On the afternoon of his eighteenth birthday, Hoagy returned from the Institute for Exobiological Research to find in his room a top-of-the-line eros couch. Instead of projecting images onto a
screen and synthesizing odors and sounds, this model directly stimulated the occipital and cerebral cortex and limbic system. The helmet pressed electrodes against his skull, the webbing cradled him as in a hammock. Lying in the machine's embrace, mind absorbed by the tingling sensations, Hoagy immediately entered a trance. Whatever he envisioned in this spellbound state became more vivid to him than anything in the waking world.
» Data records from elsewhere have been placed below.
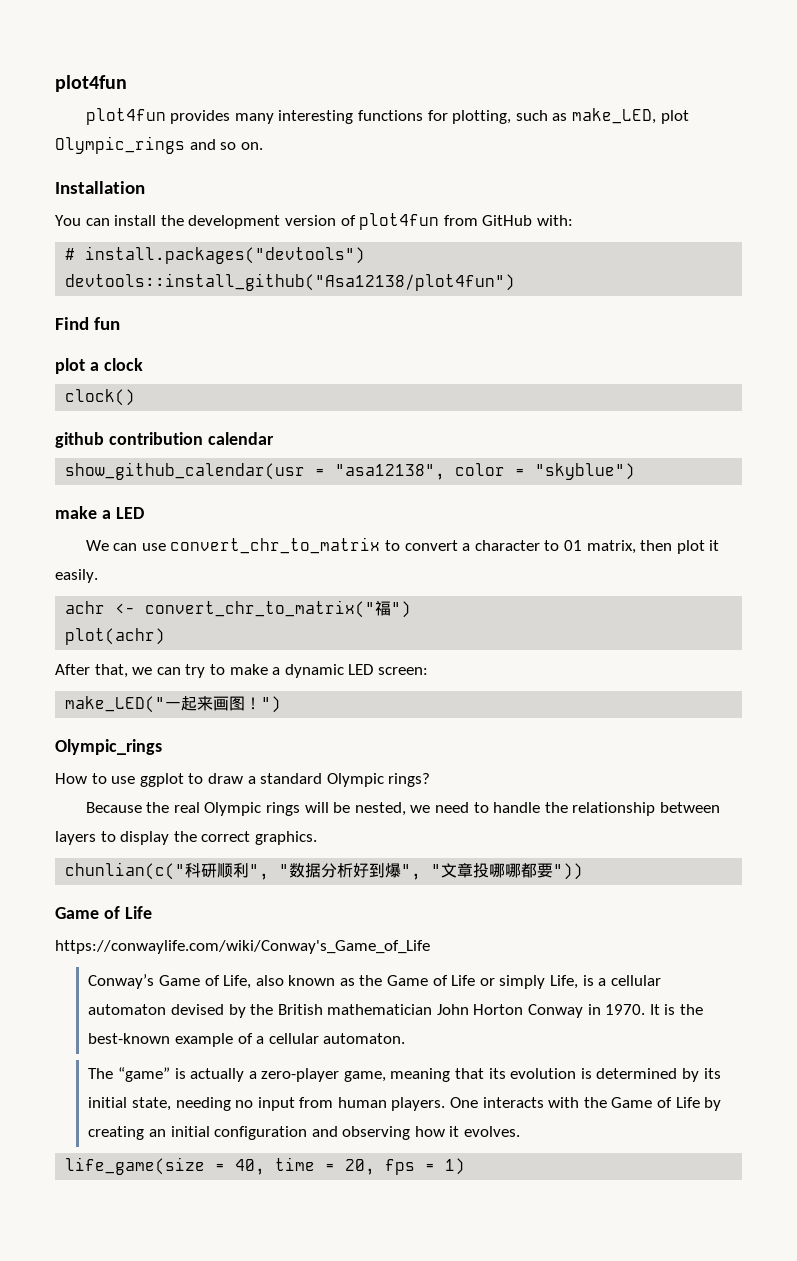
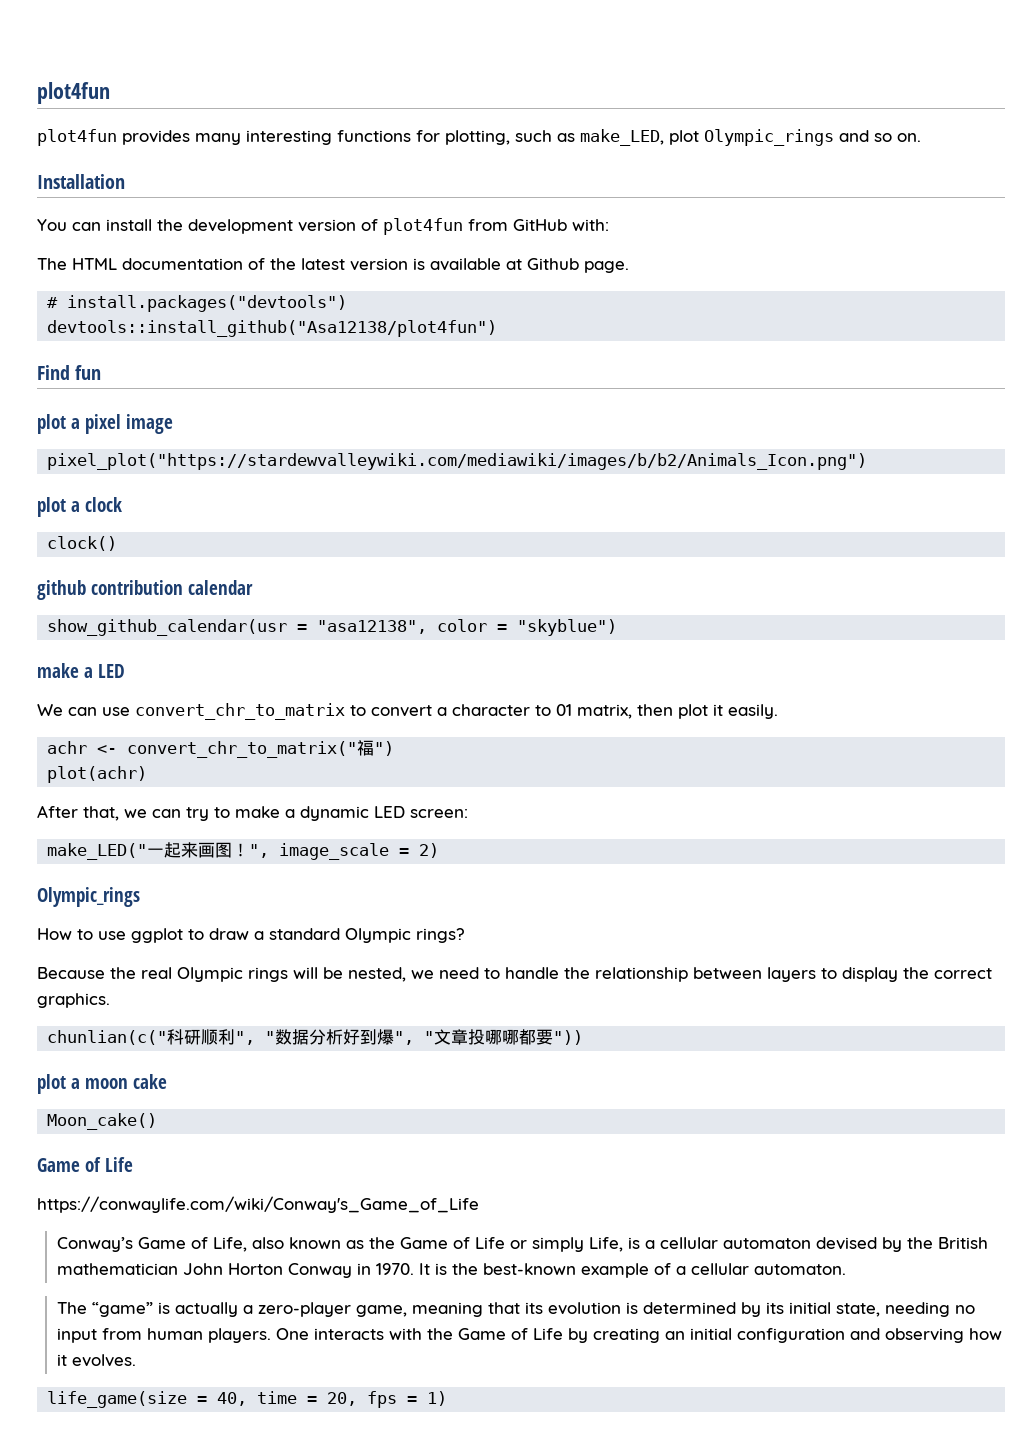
+ The HTML documentation of the latest version is available at Github page.
+ plot a pixel image
+ pixel_plot("https://stardewvalleywiki.com/mediawiki/images/b/b2/Animals_Icon.png")
- make_LED("一起来画图！")
+ make_LED("一起来画图！", image_scale = 2)
+ plot a moon cake
+ Moon_cake()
Fantasy women still drew him into his visions, with their silky bellies and exquisite feet, their hair spun from starlight. But now his desire expanded beyond these goddesses to conjure up entire planets, lush and pristine. Making love with such women, in such places, required him to leap beyond the confines of his own chemistry, to merge with an alien ecology.

Even when not strapped into the couch and helmet, he carried the images with him. By comparison, his actual surroundings seemed ugly and crude. He shuffled between home and the Exobiology Institute in a perpetual daze of desire. His teachers had never come across anyone so insatiably curious about extraterrestrial life, so relentless in his studies. The curriculum that should have kept him busy for seven years he finished in three. By age twenty-one he was working on the frontiers of the discipline.

He became a leading proponent of the view that wherever conditions were suitable for carbon-based life such life would inevitably appear, and if given enough time it would evolve and diversify, producing more and more complex organisms. The possibility that any of these organisms would be humanoid was vanishingly small, of course, but not zero. In a galaxy with tens of millions of candidate planets, there might be thousands on which species akin to Homo sapiens had evolved, and somewhere among
them he might discover the infinitely desirable women who tantalized him in daylight and dream.